Introduction
As standard care of severe haemophilia A (SHA), prophylaxis should be individualised.
Aim
This study aimed to investigate the effectiveness of this new‐proposed individualised prophylaxis protocol.
Methods
Boys with SHA were enrolled and followed a PK‐guided, trough‐level escalating protocol of prophylaxis after a six‐month observational period. In the next 2 years, clinical assessments including joint bleeds, ultrasound (US) scores and Haemophilia Joint Health Score (HJHS) in both sides of ankles, knees and elbows were conducted every 6 months as a scoring system, which determined whether the trough level's escalation. Adjustment of dosing regimen was based on WAPPS‐Hemo.
Results
Fifty‐eight SHA boys were finally analysed. Their age and bodyweight were 5.3(2.8,6.9) years and 21.5(16,25) kg. During the study, 47 escalations were conducted. At study exit, the patient number and proportion of different trough level groups were: < 1 IU/dl, 17.2% (10/58); 1–3 IU/dl, 53.5% (31/58); 3–5 IU/dl, 15.5% (9/58); > 5 IU/dl, 13.8% (8/58).

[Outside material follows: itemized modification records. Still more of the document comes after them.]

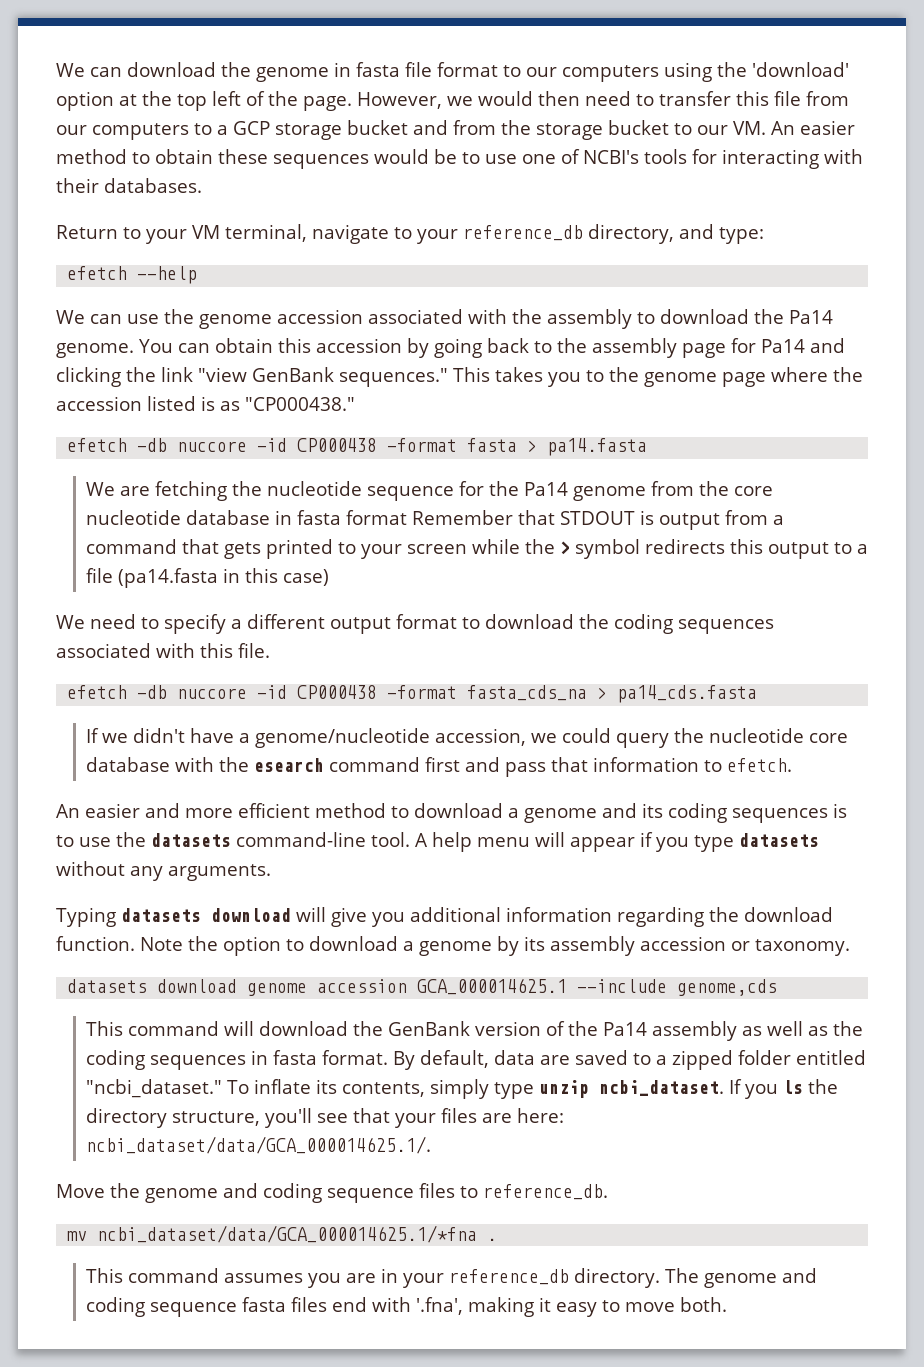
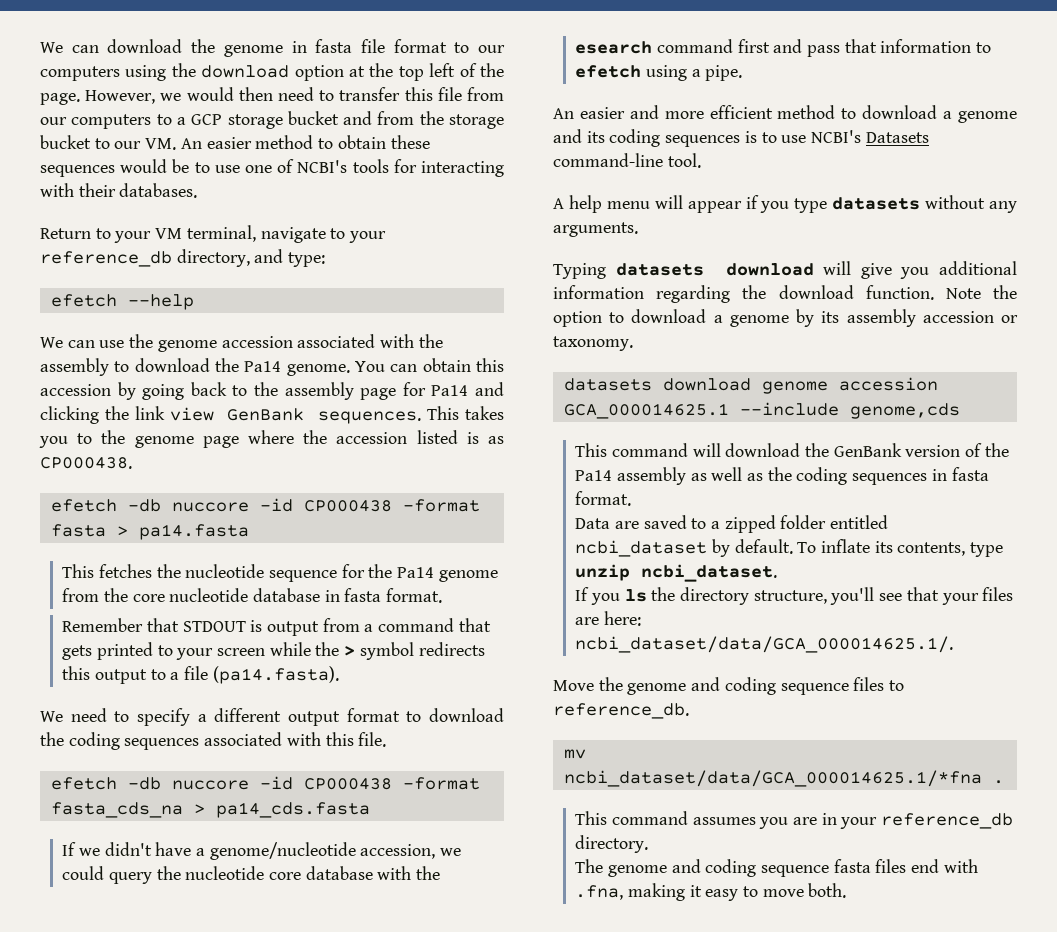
- We can download the genome in fasta file format to our computers using the 'download' option at the top left of the page.
+ We can download the genome in fasta file format to our computers using the download option at the top left of the page.
- You can obtain this accession by going back to the assembly page for Pa14 and clicking the link "view GenBank sequences."
+ You can obtain this accession by going back to the assembly page for Pa14 and clicking the link view GenBank sequences.
- This takes you to the genome page where the accession listed is as "CP000438."
+ This takes you to the genome page where the accession listed is as CP000438.
- We are fetching the nucleotide sequence for the Pa14 genome from the core nucleotide database in fasta format Remember that STDOUT is output from a command that gets printed to your screen while the > symbol redirects this output to a file (pa14.fasta in this case)
+ This fetches the nucleotide sequence for the Pa14 genome from the core nucleotide database in fasta format.
+ Remember that STDOUT is output from a command that gets printed to your screen while the > symbol redirects this output to a file (pa14.fasta).
- If we didn't have a genome/nucleotide accession, we could query the nucleotide core database with the esearch command first and pass that information to efetch.
+ If we didn't have a genome/nucleotide accession, we could query the nucleotide core database with the esearch command first and pass that information to efetch using a pipe.
- An easier and more efficient method to download a genome and its coding sequences is to use the datasets command-line tool. A help menu will appear if you type datasets without any arguments.
+ An easier and more efficient method to download a genome and its coding sequences is to use NCBI's Datasets command-line tool.
+ A help menu will appear if you type datasets without any arguments.
- This command will download the GenBank version of the Pa14 assembly as well as the coding sequences in fasta format. By default, data are saved to a zipped folder entitled "ncbi_dataset."
+ This command will download the GenBank version of the Pa14 assembly as well as the coding sequences in fasta format.
+ Data are saved to a zipped folder entitled ncbi_dataset by default.
- To inflate its contents, simply type unzip ncbi_dataset. If you ls the directory structure, you'll see that your files are here: ncbi_dataset/data/GCA_000014625.1/.
+ To inflate its contents, type unzip ncbi_dataset.
+ If you ls the directory structure, you'll see that your files are here: ncbi_dataset/data/GCA_000014625.1/.
- This command assumes you are in your reference_db directory. The genome and coding sequence fasta files end with '.fna', making it easy to move both.
+ This command assumes you are in your reference_db directory.
+ The genome and coding sequence fasta files end with .fna, making it easy to move both.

Significantly reduced annualised bleeding rate [4(0,8) to 0(0,2), p < .0001] and annualised joint bleeding rate [2(0,4) to 0(0,.25), p < .0001] was observed at study exit as well as the continuous trend of increased zero bleeding proportion (ZBP) (27.6%–69.0%) and zero joint bleeding proportion (46.5%–81.3%). Besides, 85% (6/7) of the target joints vanished. Statistical improvements of US scores (p = .04) and HJHS (p = .02) were also reported at study exit.
Conclusion
Our results showed the effectiveness of our protocol based on individualised target trough level and emphasise the importance of personalised prophylaxis.